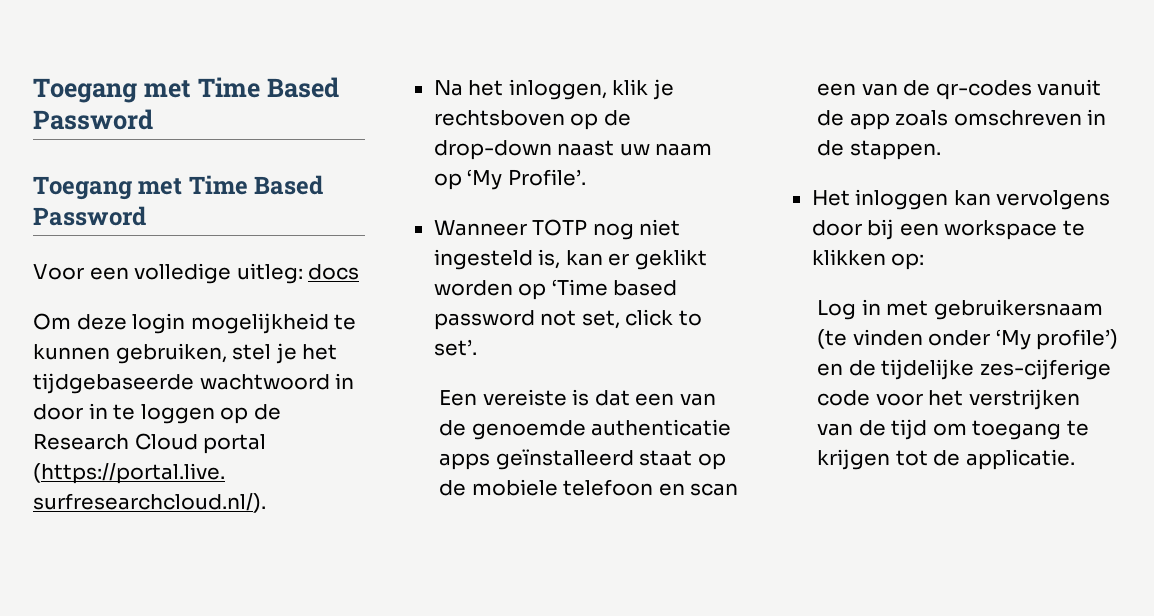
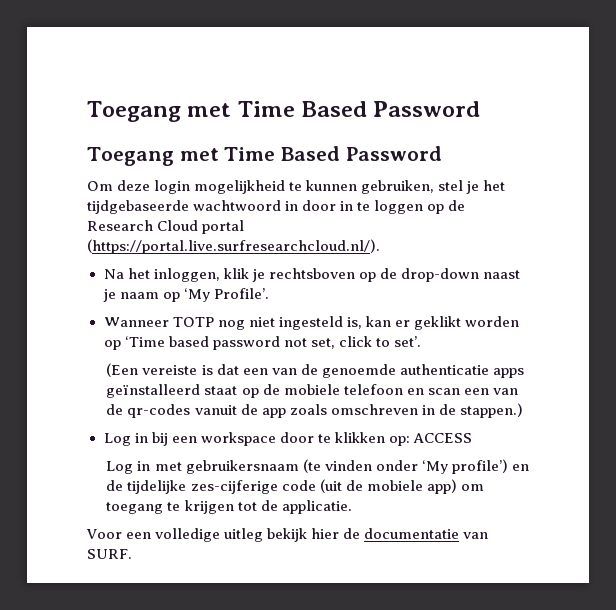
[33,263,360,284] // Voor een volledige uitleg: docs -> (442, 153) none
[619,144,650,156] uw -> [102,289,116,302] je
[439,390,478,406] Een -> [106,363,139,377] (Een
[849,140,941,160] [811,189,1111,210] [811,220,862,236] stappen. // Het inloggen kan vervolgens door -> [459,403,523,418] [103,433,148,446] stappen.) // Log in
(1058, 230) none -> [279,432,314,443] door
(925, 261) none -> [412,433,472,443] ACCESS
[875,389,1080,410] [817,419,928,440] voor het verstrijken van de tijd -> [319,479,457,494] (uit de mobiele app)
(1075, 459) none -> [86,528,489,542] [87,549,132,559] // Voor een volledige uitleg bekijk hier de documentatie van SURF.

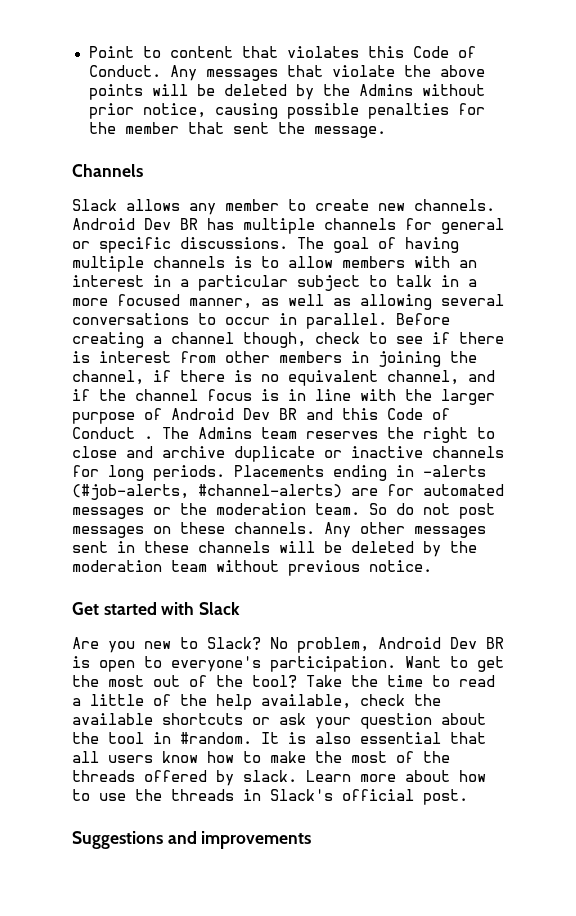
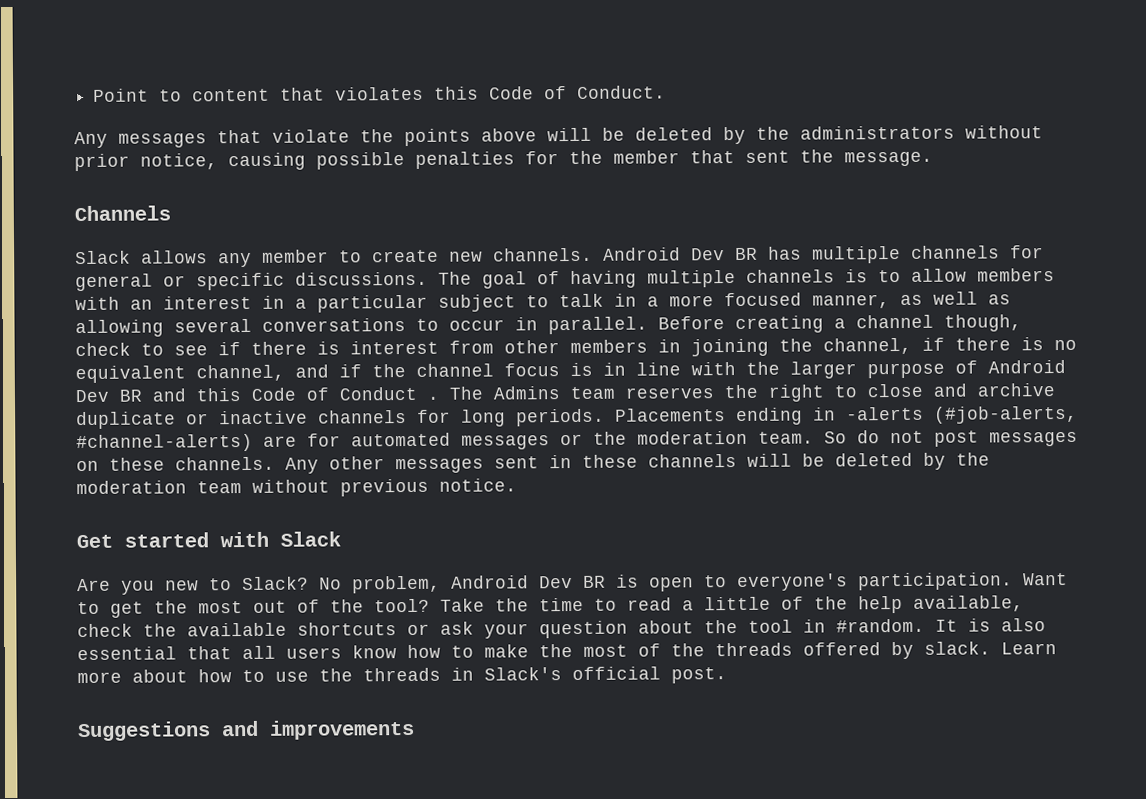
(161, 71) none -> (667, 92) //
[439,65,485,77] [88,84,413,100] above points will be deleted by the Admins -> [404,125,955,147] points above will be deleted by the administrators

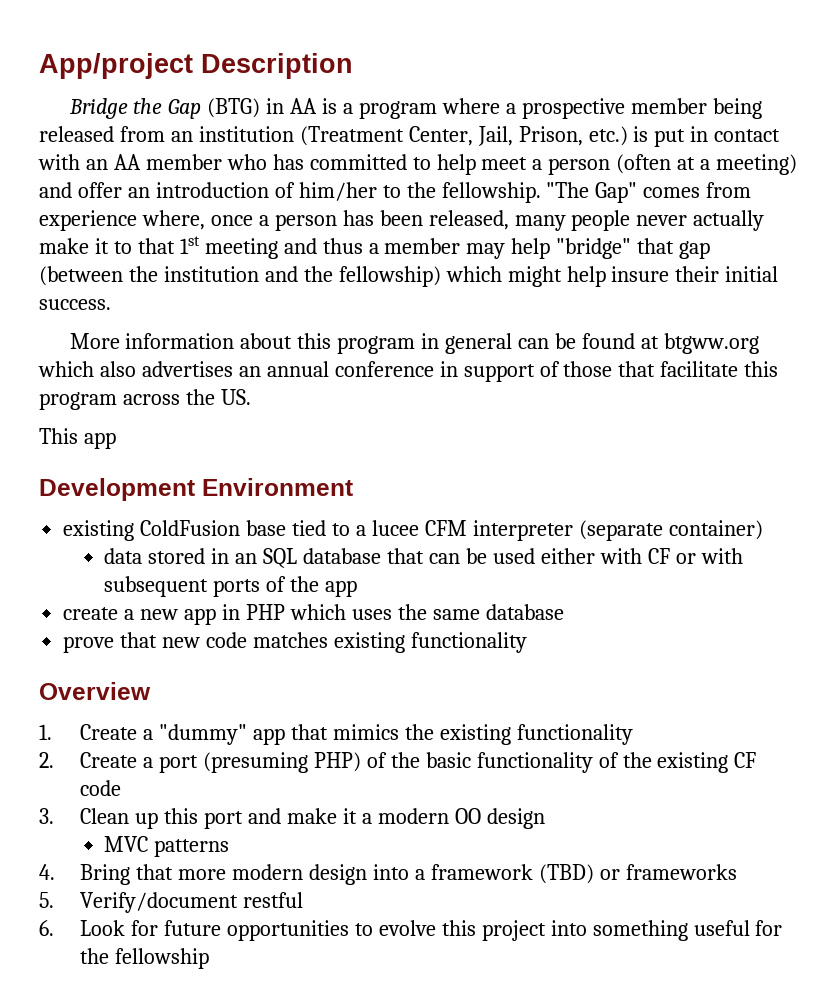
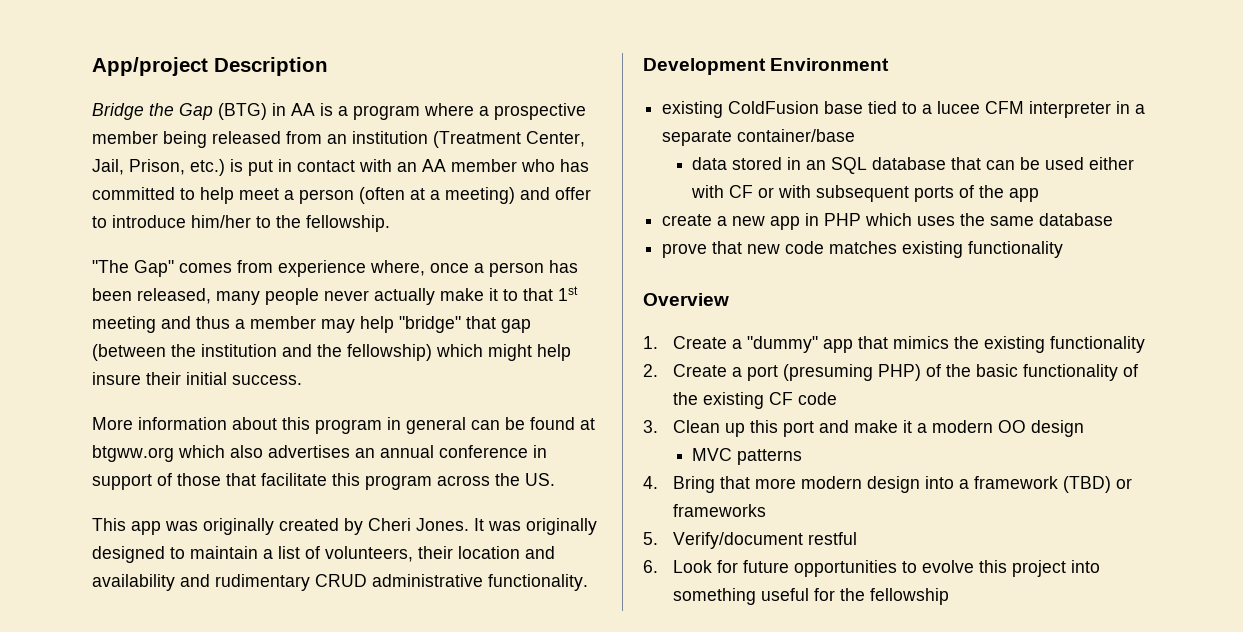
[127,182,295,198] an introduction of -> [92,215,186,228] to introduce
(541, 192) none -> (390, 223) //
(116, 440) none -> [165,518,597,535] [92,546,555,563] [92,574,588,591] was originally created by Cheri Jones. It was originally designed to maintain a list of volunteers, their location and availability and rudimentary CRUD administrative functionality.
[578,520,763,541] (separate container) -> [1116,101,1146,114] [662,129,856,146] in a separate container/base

+ + + + +

Problem to work on :: Print exactly the lines from the first line of the records above through the line containing "[875,389,1080,410] [817,419,928,440] voor", leaving out the pictures.

Task result ::
[33,263,360,284] // Voor een volledige uitleg: docs -> (442, 153) none
[619,144,650,156] uw -> [102,289,116,302] je
[439,390,478,406] Een -> [106,363,139,377] (Een
[849,140,941,160] [811,189,1111,210] [811,220,862,236] stappen. // Het inloggen kan vervolgens door -> [459,403,523,418] [103,433,148,446] stappen.) // Log in
(1058, 230) none -> [279,432,314,443] door
(925, 261) none -> [412,433,472,443] ACCESS
[875,389,1080,410] [817,419,928,440] voor het verstrijken van de tijd -> [319,479,457,494] (uit de mobiele app)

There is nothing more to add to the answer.